=== AIM OF THE TASK ===
Hand back all records exactly, pictures omitted.

+-------+

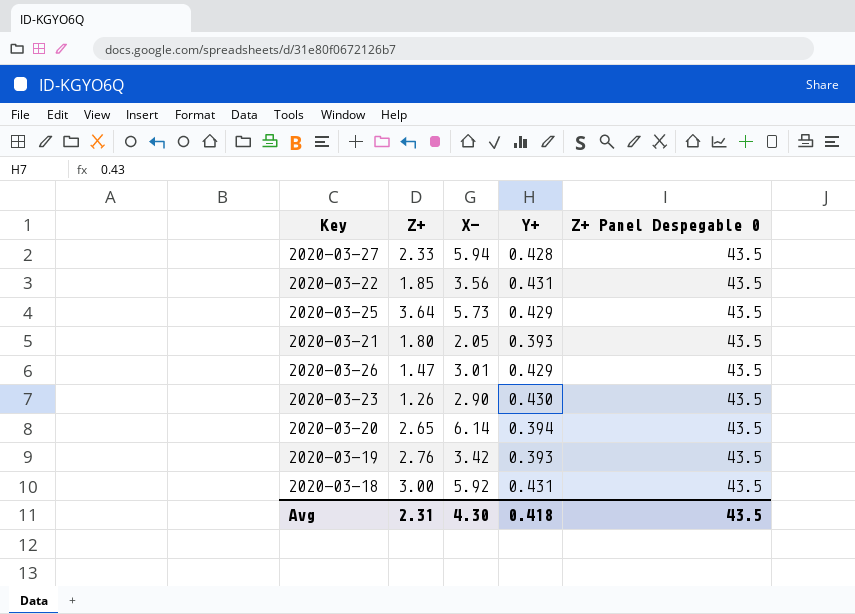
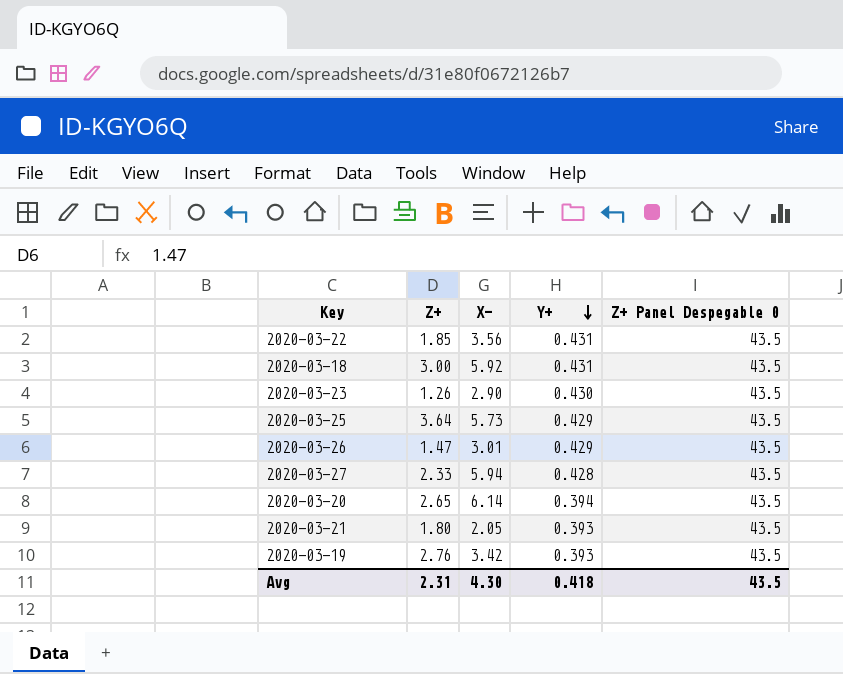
row order: none -> Y+ descending

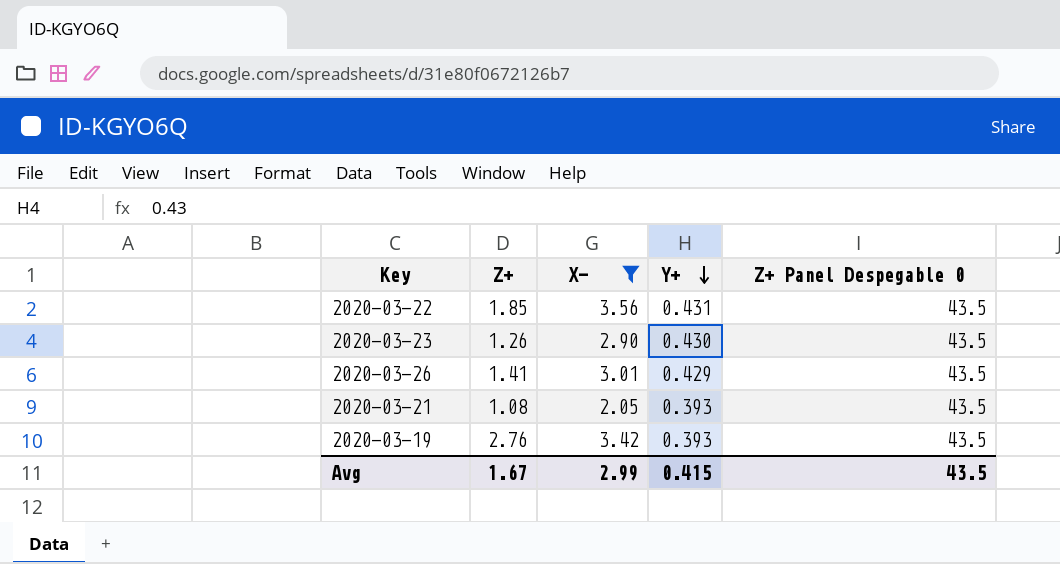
filter: none -> X- <= 3.56
2020-03-26 | Z+: 1.47 -> 1.41
2020-03-21 | Z+: 1.80 -> 1.08
Avg | Z+: 2.31 -> 1.67
Avg | X-: 4.30 -> 2.99
Avg | Y+: 0.418 -> 0.415

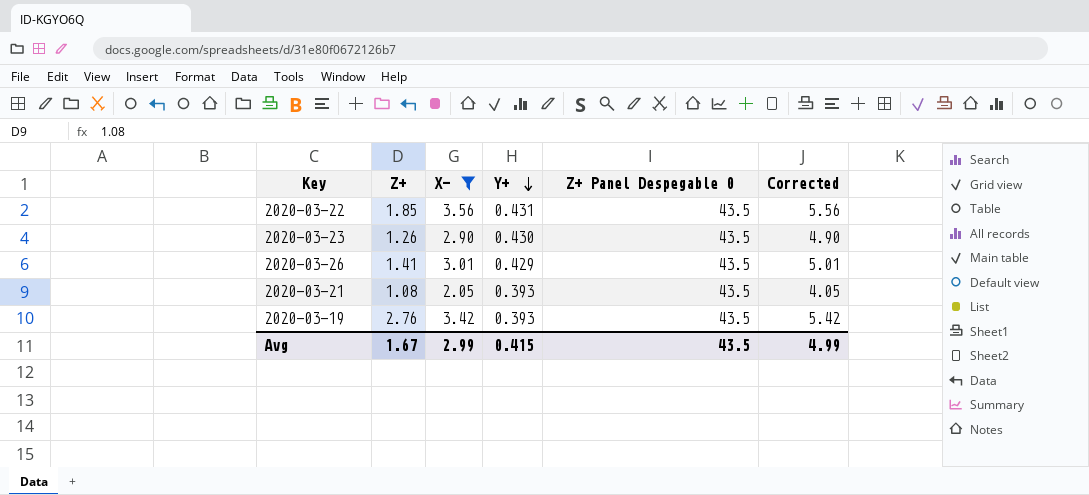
column Corrected | formula: none -> [X-] + 2

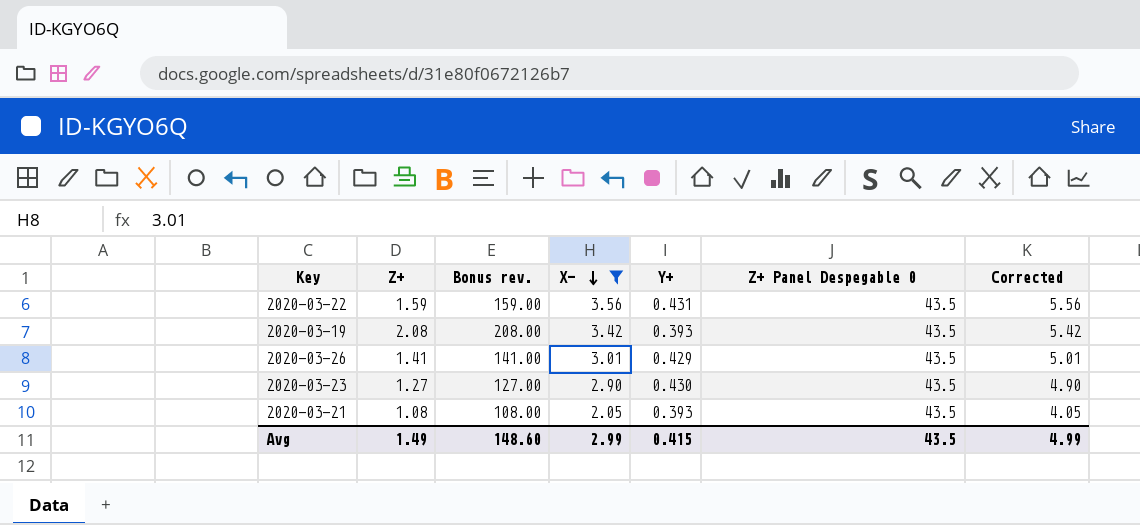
row order: Y+ descending -> X- descending
column Bonus rev. | formula: none -> [Z+] * 100
2020-03-22 | Z+: 1.85 -> 1.59
2020-03-19 | Z+: 2.76 -> 2.08
2020-03-23 | Z+: 1.26 -> 1.27
Avg | Z+: 1.67 -> 1.49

+-------+

=== ANSWER SPACE ===
row order: none -> Y+ descending

filter: none -> X- <= 3.56
2020-03-26 | Z+: 1.47 -> 1.41
2020-03-21 | Z+: 1.80 -> 1.08
Avg | Z+: 2.31 -> 1.67
Avg | X-: 4.30 -> 2.99
Avg | Y+: 0.418 -> 0.415

column Corrected | formula: none -> [X-] + 2

row order: Y+ descending -> X- descending
column Bonus rev. | formula: none -> [Z+] * 100
2020-03-22 | Z+: 1.85 -> 1.59
2020-03-19 | Z+: 2.76 -> 2.08
2020-03-23 | Z+: 1.26 -> 1.27
Avg | Z+: 1.67 -> 1.49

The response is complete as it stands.